Once the line with "T-Shirt - Hey Y'all with Palmetto Tree (170-0068-002): 28" is found in the material, write out that line and every later line exactly, through the end.
----------------
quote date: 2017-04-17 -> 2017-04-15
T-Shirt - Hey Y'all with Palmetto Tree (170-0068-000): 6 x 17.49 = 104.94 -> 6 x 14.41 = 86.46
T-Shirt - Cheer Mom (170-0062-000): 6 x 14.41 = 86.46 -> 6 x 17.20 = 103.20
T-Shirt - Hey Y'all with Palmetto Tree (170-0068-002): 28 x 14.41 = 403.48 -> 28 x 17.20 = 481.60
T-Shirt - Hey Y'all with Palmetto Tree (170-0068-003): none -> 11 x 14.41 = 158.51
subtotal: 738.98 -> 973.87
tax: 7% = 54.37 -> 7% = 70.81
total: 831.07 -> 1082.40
----------------
### Answer section:
T-Shirt - Hey Y'all with Palmetto Tree (170-0068-002): 28 x 14.41 = 403.48 -> 28 x 17.20 = 481.60
T-Shirt - Hey Y'all with Palmetto Tree (170-0068-003): none -> 11 x 14.41 = 158.51
subtotal: 738.98 -> 973.87
tax: 7% = 54.37 -> 7% = 70.81
total: 831.07 -> 1082.40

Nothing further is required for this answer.